Has Yelp Stock Finally Bottomed? Probably Not
Shares of Yelp Inc. (NYSE:YELP) stock continue to hover at $22.00 to $24.00 per share after starting out the year much closer at about $60.00, marking a 60% drop since the start of 2015. Yelp stock is not likely to recover any lost ground, given that the U.S.-based service and retail recommendations web site released worse-than-expected third-quarter results.
Yelp.com posted a loss of $8.1 million ($0.11 per share), against a profit of $3.6 million ($0.05 per share) a year earlier. Adjusted EPS totaled $0.03. Analysts on average expected a loss per share of $0.09 for the period. The loss comes even as revenues rose 40% to $143.6 million, against the $141 million consensus. In the current quarter, the group is targeting revenues between $149.5 and $154.5 million. (Source: John Divine, “Yelp Inc. (YELP) Stock: Impressive Q3, But Its Absurd Valuation Is Deadly,” Oct. 29, 2015.)
Yelp Stockholders Need to Stop Focusing on Revenue Growth
Over the year, revenues are expected between $545.5 million and $551.5 million. However, Yelp.com stock’s performance has shown higher revenues are not sufficient by themselves in boosting the company’s fortunes.
Yelp’s dramatic chute may reflect a growing disillusion between Wall Street and Silicon Valley. There is an air of crisis as Silicon Valley continues to focus on growth and the number of users, while the second looks at margins and profits. As the numbers have shown, Yelp, along with so many others, like Groupon or even Tesla Motors, Inc. (NASDAQ:TSLA) for that matter, have as long of a way to go.
Founded in 2004 in San Francisco, Yelp.com is a web site that connects users with local businesses. Present in many major cities across 32 countries, with over 80 million reviews, Yelp.com has established itself as one of the leading “word-of-mouth” services where consumers can read (and post) reviews about restaurants, hotels, vacations, dentists, and even hairdressers. One of its keys to revenue growth could be its recent addition of U.S. utilities in the portfolio of services Yelp users can review thanks to an agreement with the U.S. government.

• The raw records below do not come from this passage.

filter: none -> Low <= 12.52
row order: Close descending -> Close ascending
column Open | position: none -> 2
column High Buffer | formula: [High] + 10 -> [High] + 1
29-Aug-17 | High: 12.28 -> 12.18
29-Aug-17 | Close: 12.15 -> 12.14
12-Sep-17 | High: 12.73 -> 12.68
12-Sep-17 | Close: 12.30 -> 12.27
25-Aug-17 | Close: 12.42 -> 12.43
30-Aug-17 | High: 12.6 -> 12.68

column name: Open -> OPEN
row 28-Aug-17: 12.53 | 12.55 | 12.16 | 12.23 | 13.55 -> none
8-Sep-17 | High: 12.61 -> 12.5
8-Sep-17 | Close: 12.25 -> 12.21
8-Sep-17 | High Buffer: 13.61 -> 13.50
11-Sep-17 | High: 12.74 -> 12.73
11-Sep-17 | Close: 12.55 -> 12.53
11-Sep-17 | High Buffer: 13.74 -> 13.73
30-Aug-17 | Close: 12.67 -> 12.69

Since August 18th, U.S. users have been able to evaluate national parks, monuments, administration offices, and even the politics of their mayors and the quality of public transportation. The DigitalGov team of the General Services Administration (GSA), the origin of this initiative, believes that this will allow U.S. utilities to improve their performance through to consumer feedback. (Source: Five-Star Customer Experience in Public Service with Yelp, last accessed Nov. 4, 2015.)

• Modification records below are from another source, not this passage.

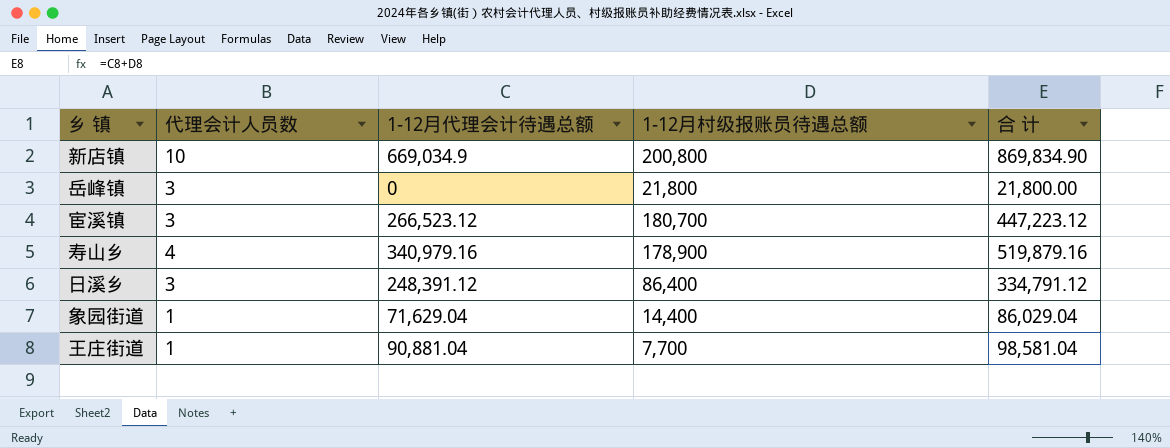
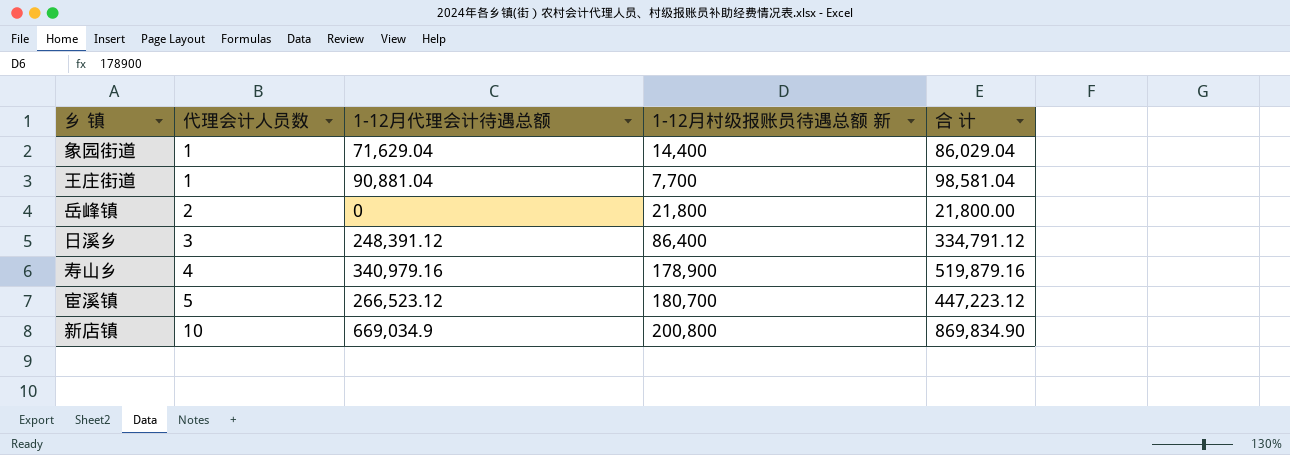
row order: none -> 代理会计人员数 ascending
column name: 1-12月村级报账员待遇总额 -> 1-12月村级报账员待遇总额 新
岳峰镇 | 代理会计人员数: 3 -> 2
宦溪镇 | 代理会计人员数: 3 -> 5

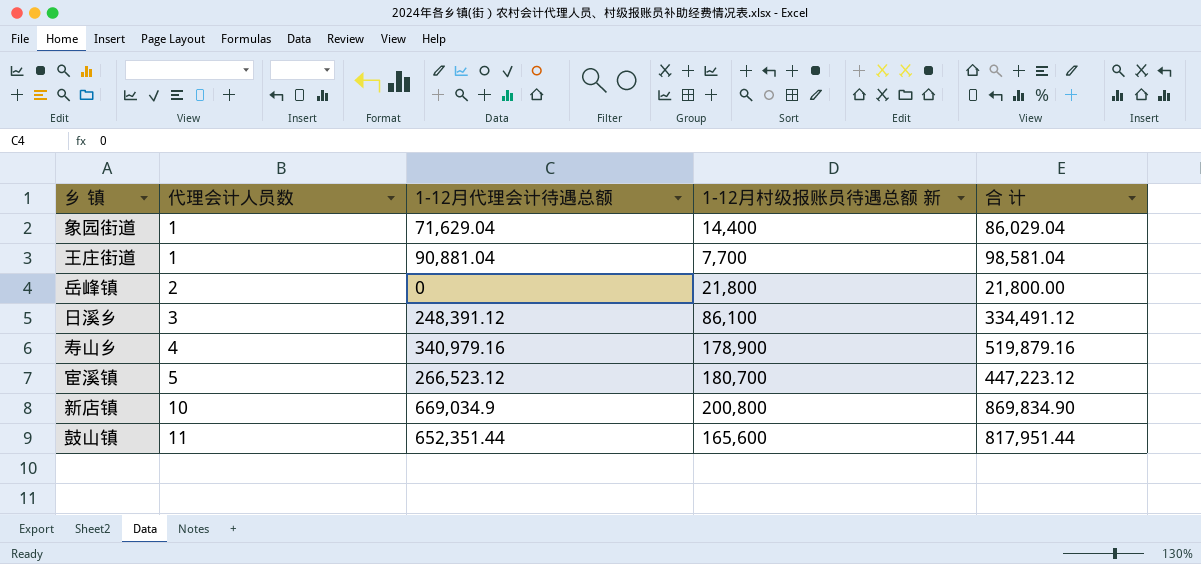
日溪乡 | 1-12月村级报账员待遇总额 新: 86,400 -> 86,100
日溪乡 | 合 计: 334,791.12 -> 334,491.12
row 鼓山镇: none -> 11 | 652,351.44 | 165,600 | 817,951.44

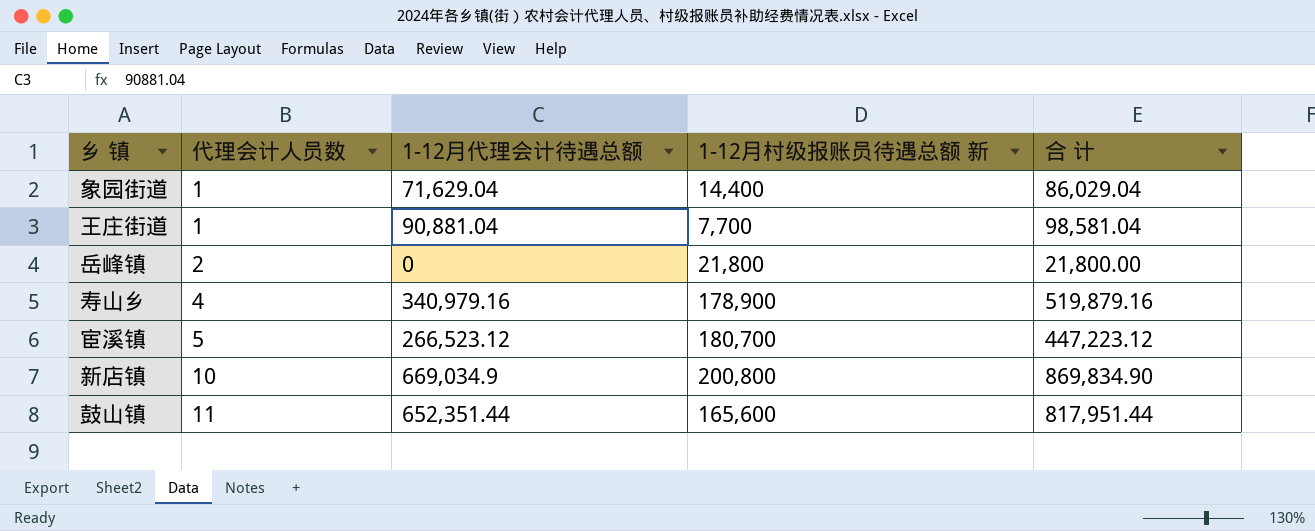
row 日溪乡: 3 | 248,391.12 | 86,100 | 334,491.12 -> none

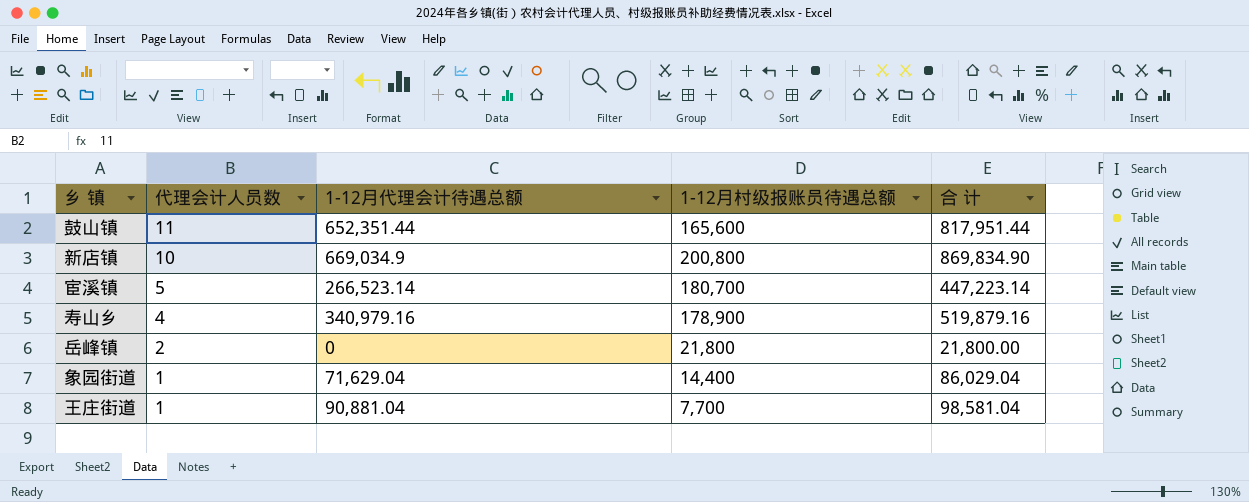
row order: 代理会计人员数 ascending -> 代理会计人员数 descending
column name: 1-12月村级报账员待遇总额 新 -> 1-12月村级报账员待遇总额
宦溪镇 | 1-12月代理会计待遇总额: 266,523.12 -> 266,523.14
宦溪镇 | 合 计: 447,223.12 -> 447,223.14

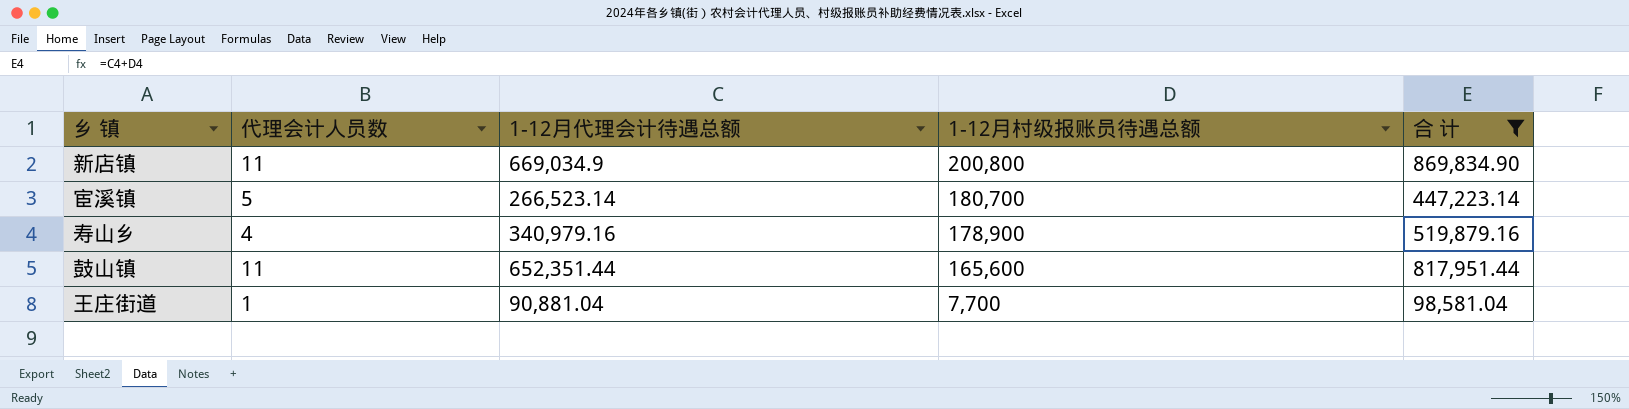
filter: none -> 合 计 >= 98,581.04
row order: 代理会计人员数 descending -> 1-12月村级报账员待遇总额 descending
新店镇 | 代理会计人员数: 10 -> 11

Federal agencies can now generate pages on Yelp, where they plan to absorb favorable or unfavorable comments with a view toward addressing inevitable criticism in real time. Since January, the Transportation Security Administration (TSA) has been open to face users’ comments, including those of 2016 U.S. Republican candidate for the presidential nomination, Carly Fiorina. Fiorina was one of its most famous users, awarding the service one lonely star, noting the TSA “spent $160.0 million of taxpayer money on body scanners that show a failure rate of 96%.”
Yelp is also going to offer a food delivery platform, which suggests locating restaurants and hotels for Internet users, acquiring Eat24 for a mere $134 million. Eat24 now has 20,000 customers, primarily restaurants, located in 1,500 cities in the United States. Yelp intends to develop it to reach one million restaurants on the platform.

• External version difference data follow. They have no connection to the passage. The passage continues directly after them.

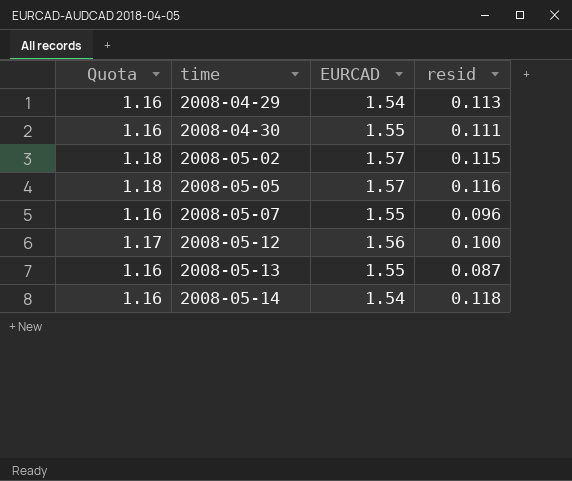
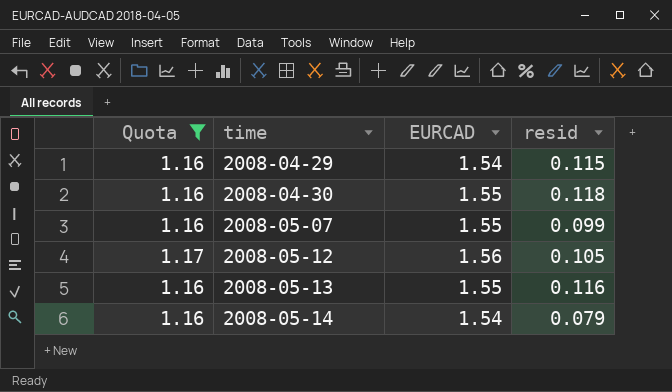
filter: none -> Quota != 1.18
2008-04-29 | resid: 0.113 -> 0.115
2008-04-30 | resid: 0.111 -> 0.118
2008-05-07 | resid: 0.096 -> 0.099
2008-05-12 | resid: 0.100 -> 0.105
2008-05-13 | resid: 0.087 -> 0.116
2008-05-14 | resid: 0.118 -> 0.079

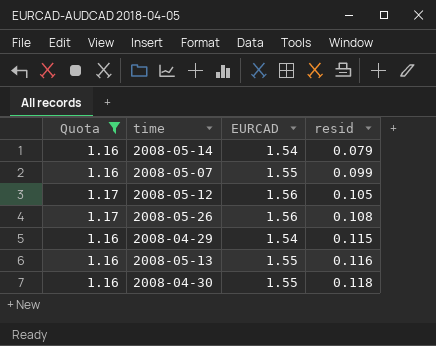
row order: time ascending -> resid ascending
row 2008-05-26: none -> 1.17 | 1.56 | 0.108

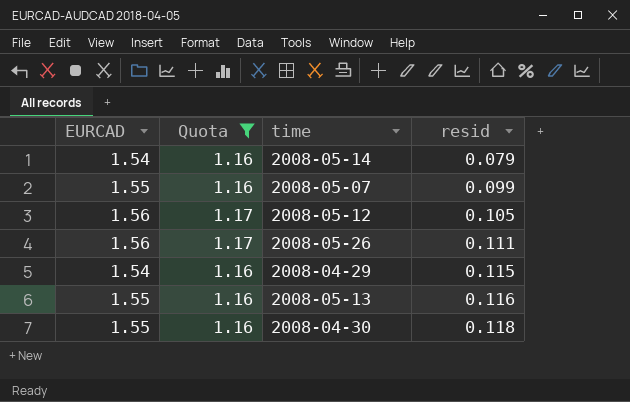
column EURCAD | position: 3 -> 1
2008-05-26 | resid: 0.108 -> 0.111

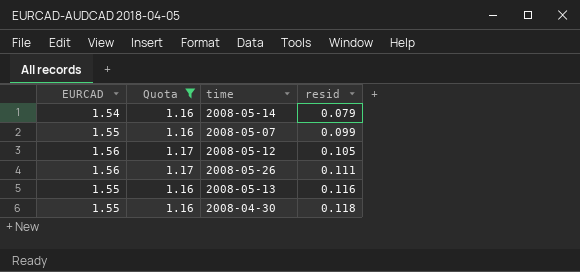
row 2008-04-29: 1.54 | 1.16 | 0.115 -> none

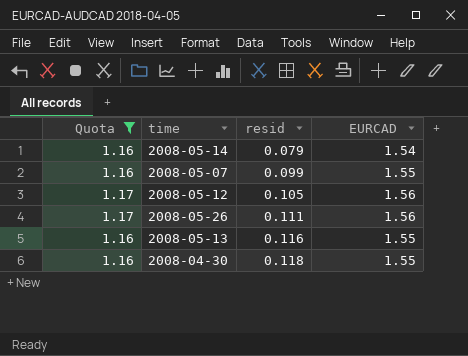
column EURCAD | position: 1 -> 4

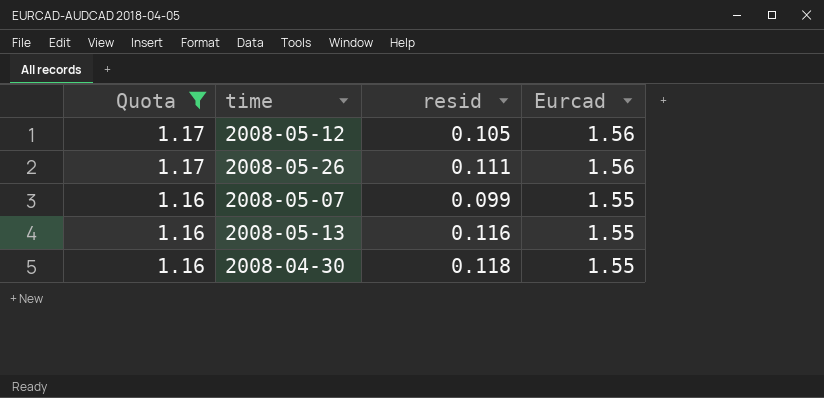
row order: resid ascending -> Quota descending
column name: EURCAD -> Eurcad
row 2008-05-14: 1.16 | 0.079 | 1.54 -> none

Yelp’s New Initiatives Not Enough to Save the Stock
“With this acquisition, we gain more tools and expertise to increase the commitment of our users, from discovery to the transaction,” said Yelp cofounder, Jeremy Stoppelman. The group saw its number of users fall to 135 million visitors per month in the fourth quarter 2014, against 139 million the previous three months.
Moreover, Yelp faces increasing competition. Other web service giants have announced similar projects such as Facebook and its “Tips Place,” a new service that automatically provides information on services near and about the user’s location.
Already after a poor second quarter last summer, Yelp stockholders entertained doubts over Yelp’s chances to survive in its current state, at least as an independent company, despite optimistic scenarios from CEO Jeremy Stoppelman, who famously predicted the company could generate some $1.0 billion in revenue by 2017. (Source: “2Q Earnings Raise More Doubts About Yelp’s Future,” Inc.com, July 28, 2015.) However, the plummeting trend has continued uninterrupted. In fact, the one thing that could save Yelp might be its low stock price and a buyout from one of its more successful internet/sharing economy peers, like Facebook for instance.
Here’s the Bottom Line on Yelp Stock
Yelp has not been able to attract enough buyers of its advertising space. But even if it shifts its model to targeting more local businesses, it has to confront a reputation issue. Many reviewed establishments have become increasingly concerned that Yelp hides favorable reviews in order to persuade them to purchase advertising packages by leaving only negative reviews. In October, the popular TV show South Park ran a whole episode to mocking Yelp, highlighting a backlash campaign from many businesses claiming to have suffered losses because of unfair Yelp reviews.